▶ Work order
Copy all entries verbatim and keep any pictures out of the copy.

▶ Data under study
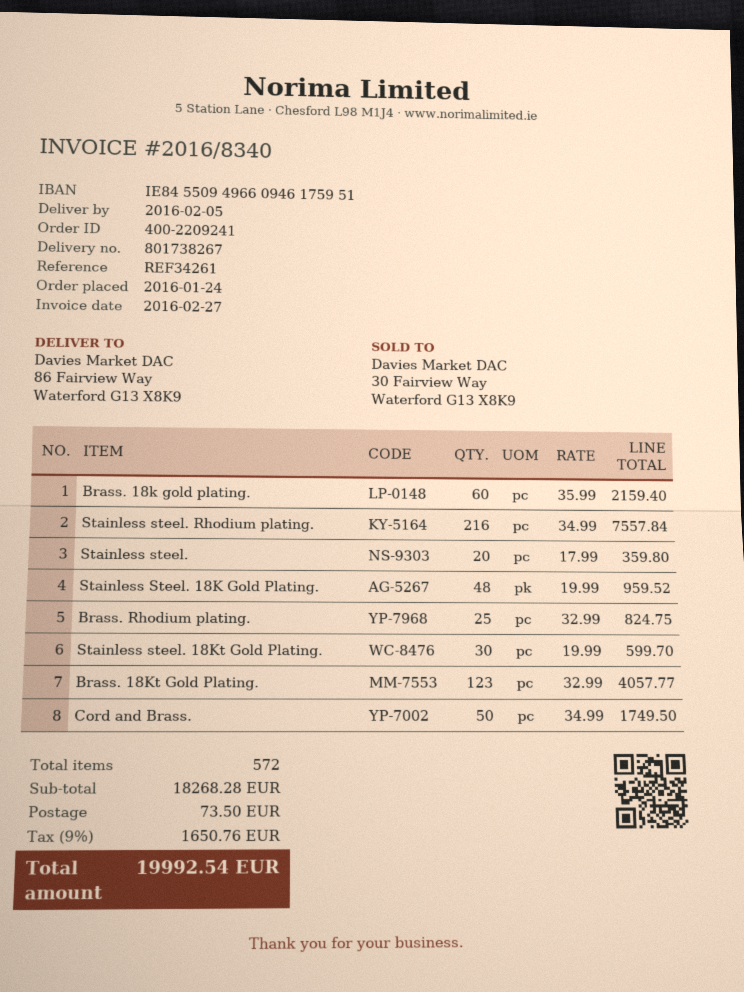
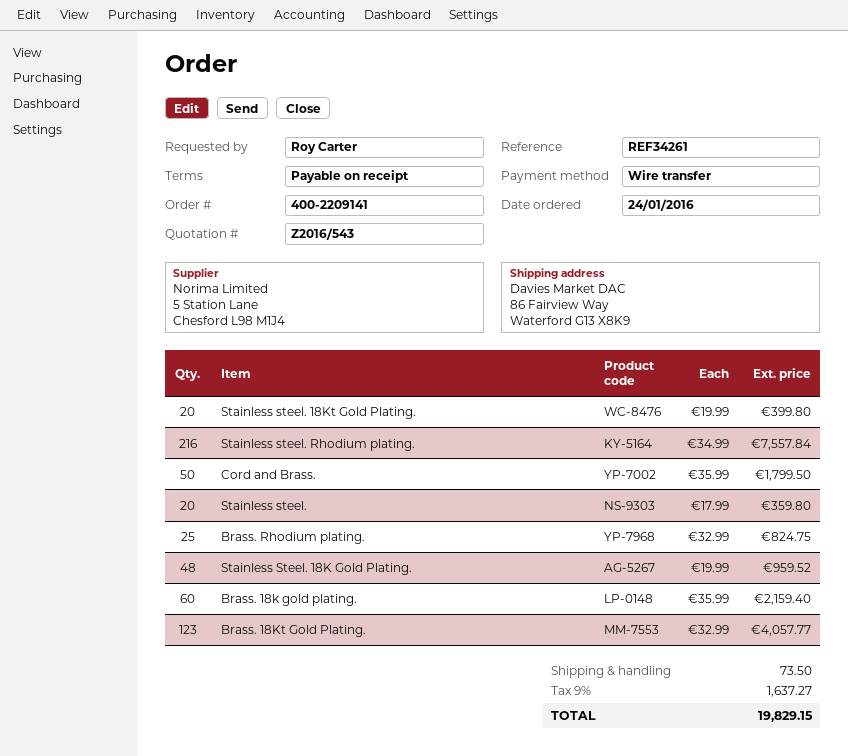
order number: 400-2209241 -> 400-2209141
Stainless steel. 18Kt Gold Plating.: 30 x 19.99 = 599.70 -> 20 x 19.99 = 399.80
Cord and Brass.: 50 x 34.99 = 1749.50 -> 50 x 35.99 = 1799.50
tax: 9% = 1650.76 -> 9% = 1637.27
total: 19992.54 -> 19829.15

▶ Solution
order number: 400-2209241 -> 400-2209141
Stainless steel. 18Kt Gold Plating.: 30 x 19.99 = 599.70 -> 20 x 19.99 = 399.80
Cord and Brass.: 50 x 34.99 = 1749.50 -> 50 x 35.99 = 1799.50
tax: 9% = 1650.76 -> 9% = 1637.27
total: 19992.54 -> 19829.15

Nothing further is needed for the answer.